Pooling data across different databases affords insight into the generalisability of the results and may improve precision. A growing number of studies use data from networks of databases, often from different countries.

From a methodological point of view, research networks have many advantages over single database studies:

  • Increase the size of study populations which facilitates research on rare events, medicines used in specialised settings, or when the interest is in subgroup effects.
  • Shorten the time needed for obtaining the desired sample size and speed-up investigation of medicine safety issues or other outcomes in case of primary data collection.
  • Benefit from the heterogeneity of treatment options across countries, which allows studying the effect of different medicines used for the same indication or specific patterns of utilisation.
  • May provide additional knowledge on the generalisability of results and on the consistency of information, for instance whether a safety issue exists in several countries. Possible inconsistencies might be caused by different biases or truly different treatment effects revealed in the databases. Addressing case definitions, terminologies, coding in databases and research practices by experts from various countries may help to increase consistency of results of observational studies.
  • Allow pooling data or results and increase the amount of information gathered for a specific issue addressed in different databases.
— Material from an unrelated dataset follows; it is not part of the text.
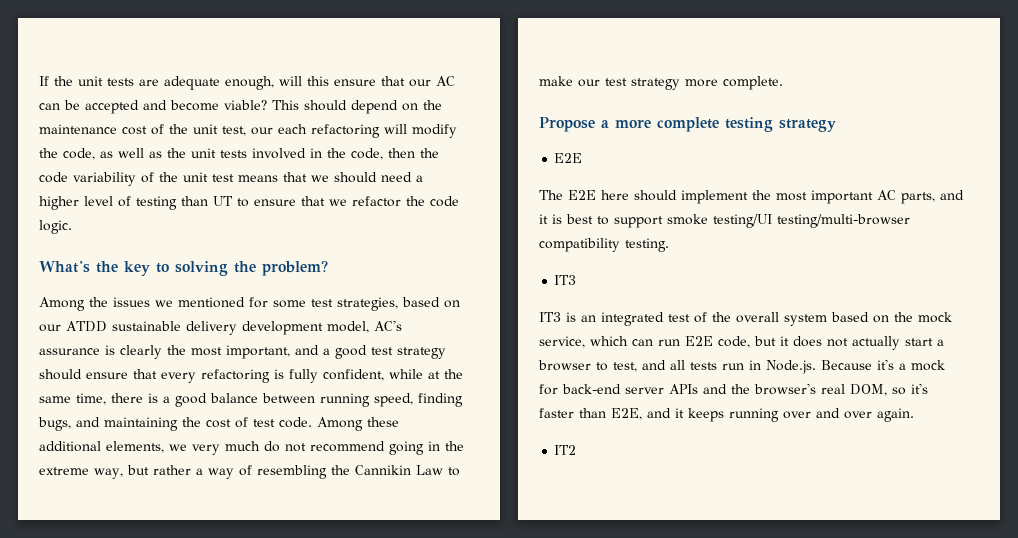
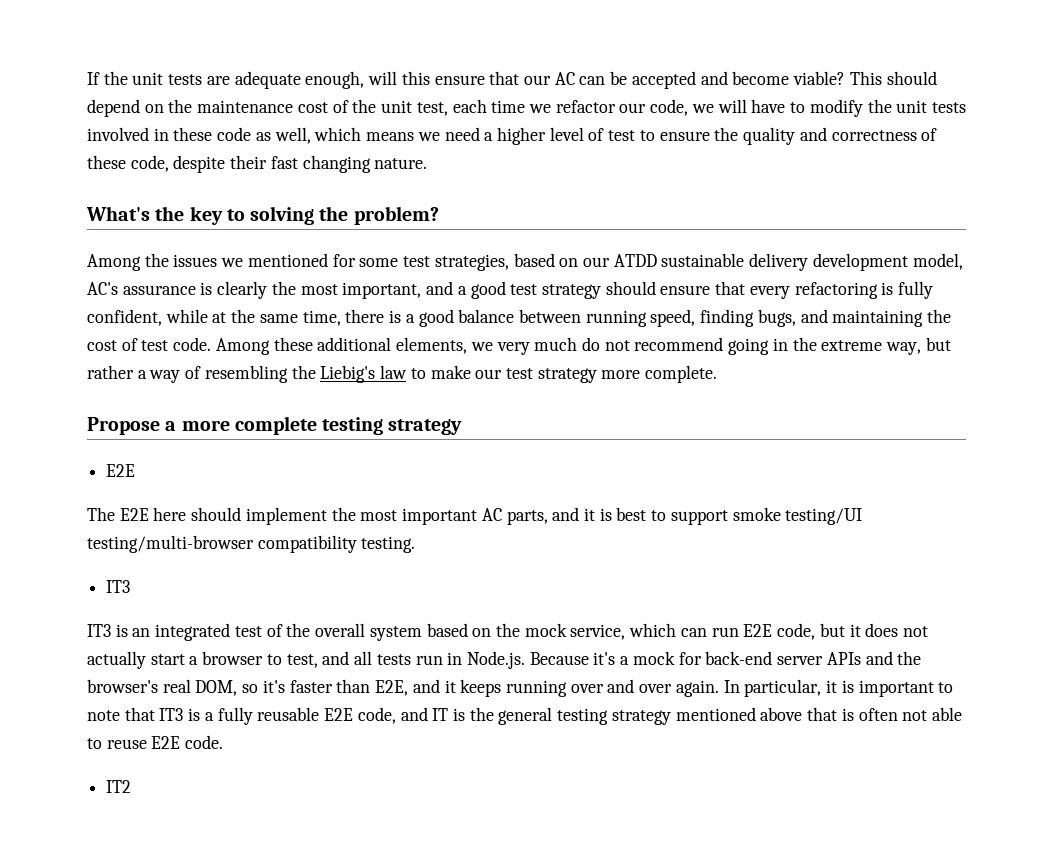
[251,124,457,138] [39,148,439,160] [39,172,377,186] our each refactoring will modify the code, as well as the unit tests involved in the code, then the code variability of the unit test means that we should -> [452,99,966,117] [87,127,440,144] each time we refactor our code, we will have to modify the unit tests involved in these code as well, which means we
[136,196,459,210] [39,220,72,234] testing than UT to ensure that we refactor the code logic. -> [608,127,938,145] [87,155,428,173] test to ensure the quality and correctness of these code, despite their fast changing nature.
[354,465,443,475] Cannikin Law -> [320,365,408,383] Liebig's law
(914, 415) none -> [723,679,954,697] [87,707,962,725] [87,735,224,749] In particular, it is important to note that IT3 is a fully reusable E2E code, and IT is the general testing strategy mentioned above that is often not able to reuse E2E code.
Different models can be applied for combining data or results from multiple databases. A common characteristic of all models is that participating partners maintain physical and operational control over electronic data and therefore the data extraction is always done locally. However, differences exist in the following areas: use of a common protocol; use of a common data model (CDM); and where and how the data analysis is done.

Use of a common data model (CDM) implies that local formats are transformed into a predefined, common data structure, which allows similar data extraction and analysis across several databases. Sometimes the CDM imposes a common terminology as well, as in the case of the OMOP CDM. The CDM can be systematically applied to the entire database (generalised CDM) or to the subset of data needed for a specific study (study specific CDM). Initially used in the US, the OMOP has since been applied in Europe, specifically as part of the Innovative Medicines Initiative (IMI) European Medical Information Framework (EMIF) and European Health Data Network (EHDEN)[1]. In the EU, study specific CDMs have generated results in several projects, but experience based on real-life studies is still limited.
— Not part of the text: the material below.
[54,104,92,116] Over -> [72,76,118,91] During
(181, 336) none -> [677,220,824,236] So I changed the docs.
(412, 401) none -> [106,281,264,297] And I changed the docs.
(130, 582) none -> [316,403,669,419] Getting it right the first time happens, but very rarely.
The growing use of health database networks has led to development of new analytical methodologies through the elaboration of large volumes of heterogeneous data (so called Big Data), as done by the Observational Health Data Sciences and Informatics (OHDSI[2]), which developed methods and tools for building network infrastructures. Similarly, the IMI Protect initiative showed how it is possible to conduct analysis on multiple databases, through the adoption of common protocols rather than through analysis of centralized data. Moreover, EMA has coordinated a network of centres of pharmacoepidemiology and pharmacovigilance (EnCePP) consisting of about 200 public institutions and Contract research organization (CRO) involved in activities related to pharmacoepidemiology and pharmacovigilance. The use of research networks in drug safety analyses is well established and a significant body of practical experience exists. By contrast, no consensus exists on the use of such networks, or indeed of single sources of observational data, in estimating effectiveness. In the context of database networks used for pharmacovigilance, two are the initiatives of reference implemented internationally: Sentinel (FDA)[3] and EU-Adr (EU)[4].
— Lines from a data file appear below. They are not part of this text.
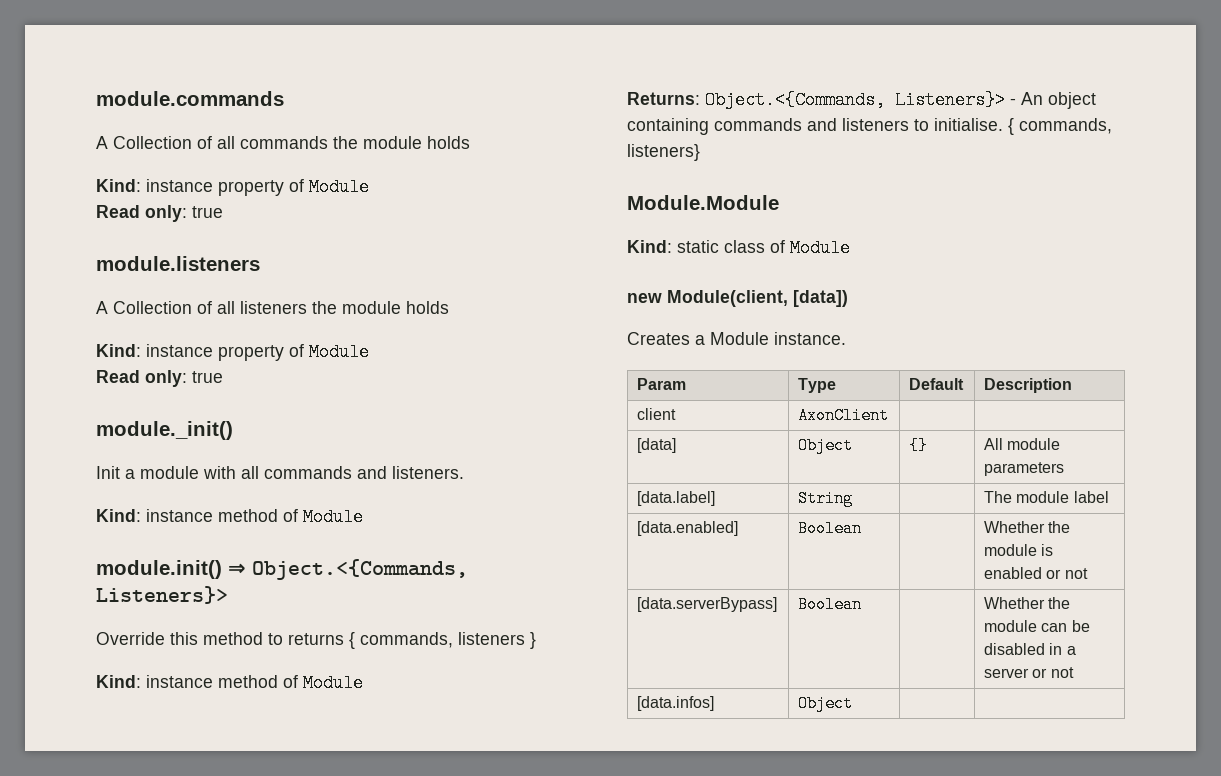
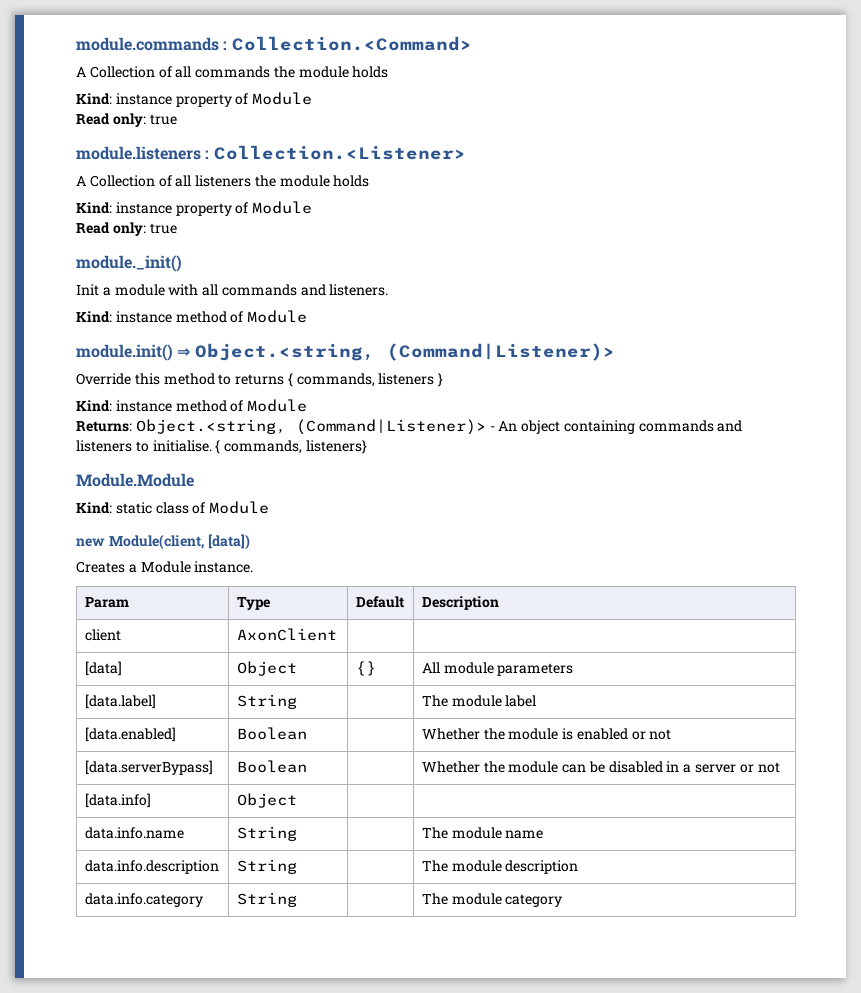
(284, 98) none -> [223,36,472,51] : Collection.<Command>
(260, 263) none -> [205,145,466,160] : Collection.<Listener>
[252,559,468,580] [96,586,228,604] Object.<{Commands, Listeners}> -> [194,343,615,361] Object.<string, (Command|Listener)>
[705,91,1005,109] Object.<{Commands, Listeners}> -> [135,419,486,435] Object.<string, (Command|Listener)>
[637,696,715,711] [data.infos] -> [84,793,151,808] [data.info]
(854, 703) none -> [84,827,184,839] [236,826,297,841] [421,827,544,839] [84,860,219,874] [236,859,297,874] [421,860,579,874] [84,893,203,907] [236,892,297,907] [421,893,563,907] // data.info.name | String | | The module name // data.info.description | String | | The module description // data.info.category | String | | The module category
Other international networks have been established, with the aim of increasing the power of the post marketing studies on medicines and vaccines, including Aritmo, Safeguard, Advance, Sos, Euromedicat[5] in Europe, Cnodes in Canada and Asian pharmacoepidemiology network (Aspen) in Asia and Australia.



[1] EHDEN is a European IMI five-year project that builds on the EMIF’s work by creating a federated network of Real World Data (RWD) sources. It aims to harmonise approximately 100 million EHRs in the European Union by utilizing the OMOP CDM. It will focus mostly on population data sources and outcomes-based research for validation.